Task material:
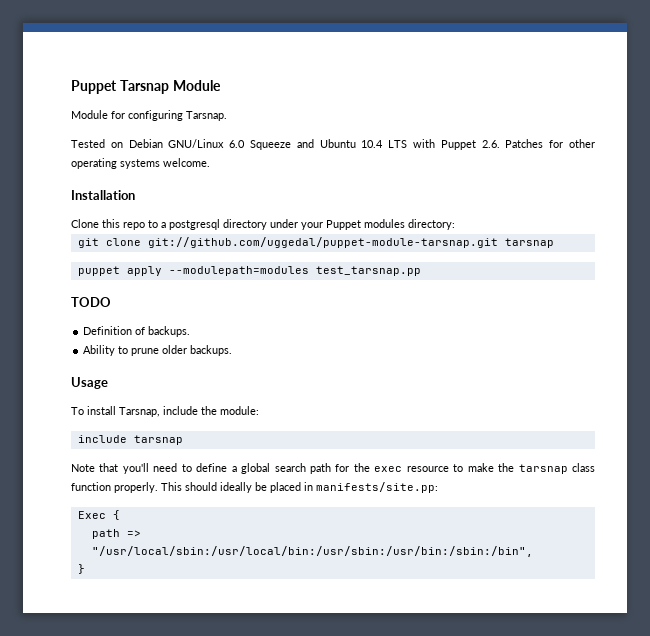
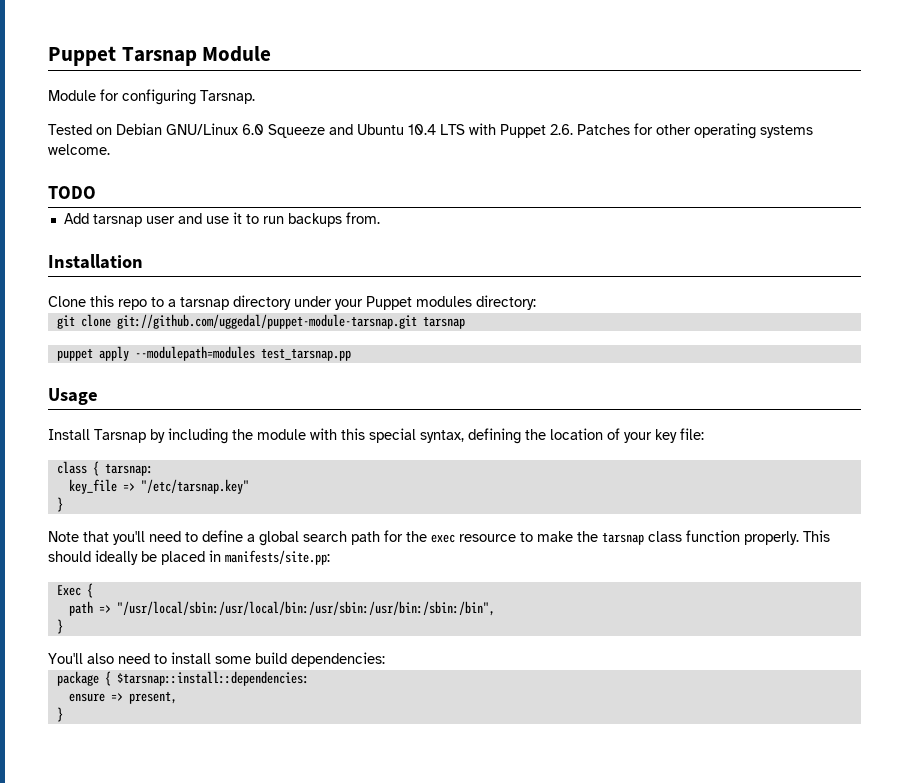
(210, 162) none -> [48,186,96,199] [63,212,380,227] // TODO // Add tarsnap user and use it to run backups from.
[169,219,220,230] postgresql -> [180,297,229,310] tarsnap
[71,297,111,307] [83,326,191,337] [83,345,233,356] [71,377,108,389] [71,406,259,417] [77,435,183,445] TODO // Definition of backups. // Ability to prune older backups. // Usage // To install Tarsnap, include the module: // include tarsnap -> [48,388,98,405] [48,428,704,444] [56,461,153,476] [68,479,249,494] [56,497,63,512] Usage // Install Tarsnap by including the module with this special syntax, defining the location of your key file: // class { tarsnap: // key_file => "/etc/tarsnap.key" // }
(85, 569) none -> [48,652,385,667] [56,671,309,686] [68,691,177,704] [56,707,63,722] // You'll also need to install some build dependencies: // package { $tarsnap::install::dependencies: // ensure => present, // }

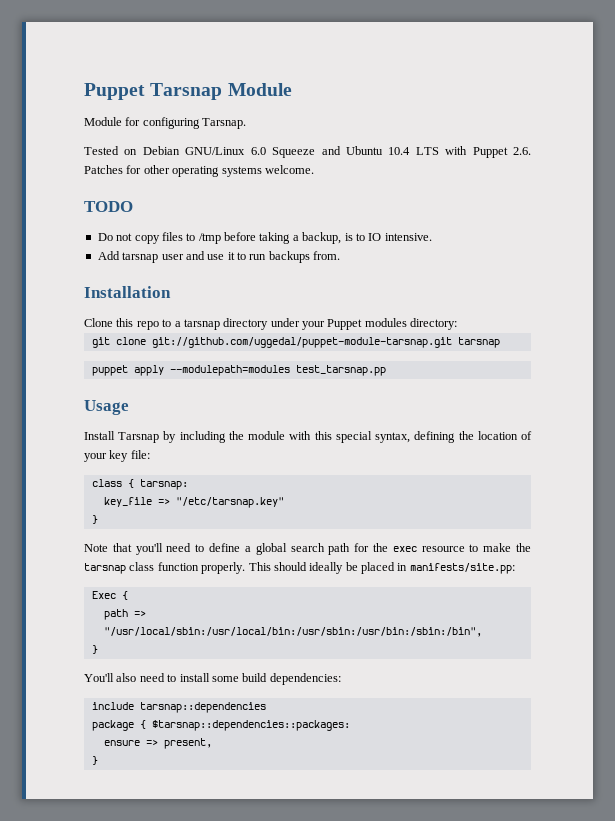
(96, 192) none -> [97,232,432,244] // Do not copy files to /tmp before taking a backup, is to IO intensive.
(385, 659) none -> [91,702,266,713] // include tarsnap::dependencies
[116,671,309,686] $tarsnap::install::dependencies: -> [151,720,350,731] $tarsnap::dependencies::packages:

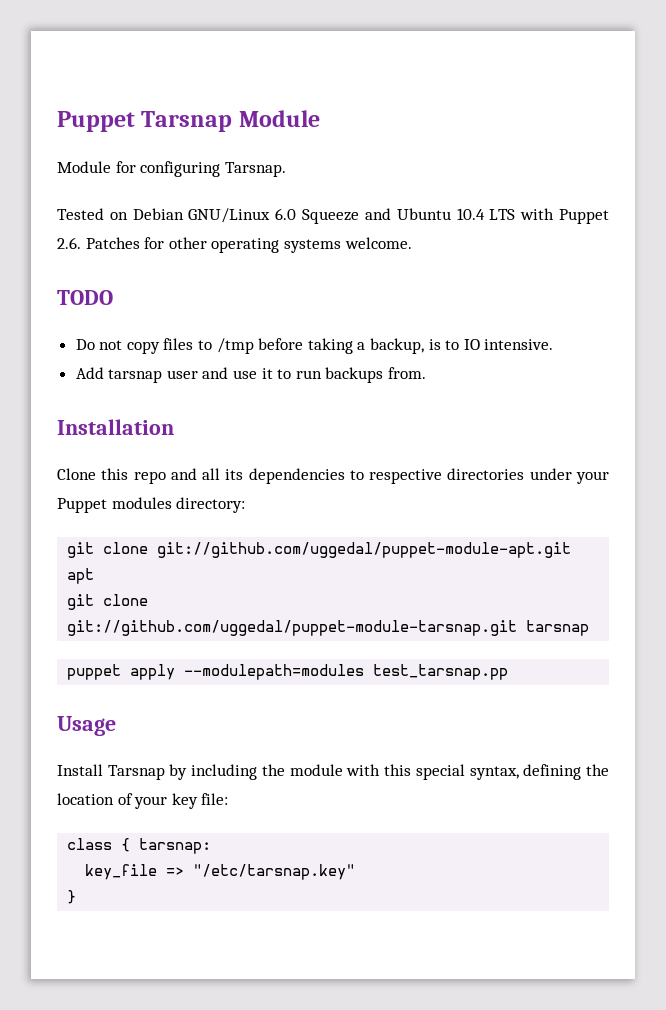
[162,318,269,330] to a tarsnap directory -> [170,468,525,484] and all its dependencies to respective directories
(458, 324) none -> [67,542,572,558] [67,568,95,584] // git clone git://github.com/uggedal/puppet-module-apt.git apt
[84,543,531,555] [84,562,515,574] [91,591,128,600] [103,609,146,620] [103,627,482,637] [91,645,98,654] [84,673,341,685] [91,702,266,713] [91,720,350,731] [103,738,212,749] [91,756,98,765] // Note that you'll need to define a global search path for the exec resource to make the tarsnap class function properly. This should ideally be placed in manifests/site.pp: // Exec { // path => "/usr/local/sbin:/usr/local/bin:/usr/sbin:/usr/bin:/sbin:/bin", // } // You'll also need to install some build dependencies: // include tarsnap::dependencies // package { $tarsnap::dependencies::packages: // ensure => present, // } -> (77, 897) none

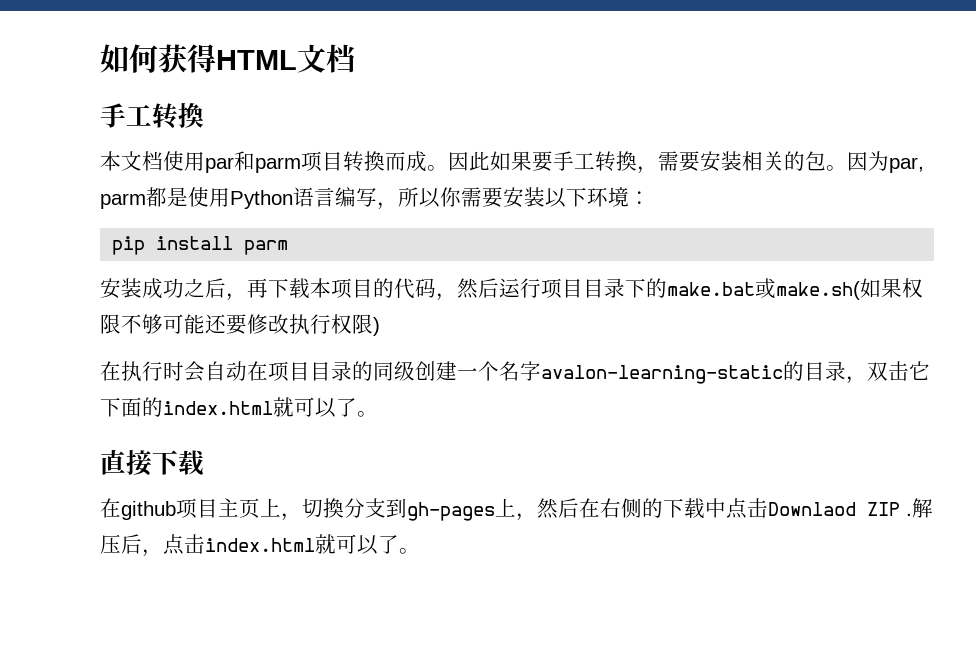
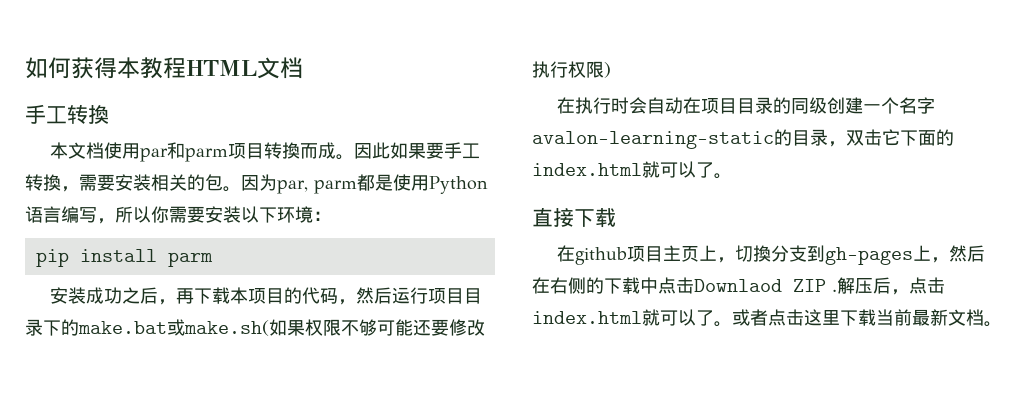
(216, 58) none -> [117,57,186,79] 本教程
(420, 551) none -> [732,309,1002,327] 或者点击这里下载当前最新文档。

The task:
Write out the entries above in full and exactly; no pictures.

Task answer:
(210, 162) none -> [48,186,96,199] [63,212,380,227] // TODO // Add tarsnap user and use it to run backups from.
[169,219,220,230] postgresql -> [180,297,229,310] tarsnap
[71,297,111,307] [83,326,191,337] [83,345,233,356] [71,377,108,389] [71,406,259,417] [77,435,183,445] TODO // Definition of backups. // Ability to prune older backups. // Usage // To install Tarsnap, include the module: // include tarsnap -> [48,388,98,405] [48,428,704,444] [56,461,153,476] [68,479,249,494] [56,497,63,512] Usage // Install Tarsnap by including the module with this special syntax, defining the location of your key file: // class { tarsnap: // key_file => "/etc/tarsnap.key" // }
(85, 569) none -> [48,652,385,667] [56,671,309,686] [68,691,177,704] [56,707,63,722] // You'll also need to install some build dependencies: // package { $tarsnap::install::dependencies: // ensure => present, // }

(96, 192) none -> [97,232,432,244] // Do not copy files to /tmp before taking a backup, is to IO intensive.
(385, 659) none -> [91,702,266,713] // include tarsnap::dependencies
[116,671,309,686] $tarsnap::install::dependencies: -> [151,720,350,731] $tarsnap::dependencies::packages:

[162,318,269,330] to a tarsnap directory -> [170,468,525,484] and all its dependencies to respective directories
(458, 324) none -> [67,542,572,558] [67,568,95,584] // git clone git://github.com/uggedal/puppet-module-apt.git apt
[84,543,531,555] [84,562,515,574] [91,591,128,600] [103,609,146,620] [103,627,482,637] [91,645,98,654] [84,673,341,685] [91,702,266,713] [91,720,350,731] [103,738,212,749] [91,756,98,765] // Note that you'll need to define a global search path for the exec resource to make the tarsnap class function properly. This should ideally be placed in manifests/site.pp: // Exec { // path => "/usr/local/sbin:/usr/local/bin:/usr/sbin:/usr/bin:/sbin:/bin", // } // You'll also need to install some build dependencies: // include tarsnap::dependencies // package { $tarsnap::dependencies::packages: // ensure => present, // } -> (77, 897) none

(216, 58) none -> [117,57,186,79] 本教程
(420, 551) none -> [732,309,1002,327] 或者点击这里下载当前最新文档。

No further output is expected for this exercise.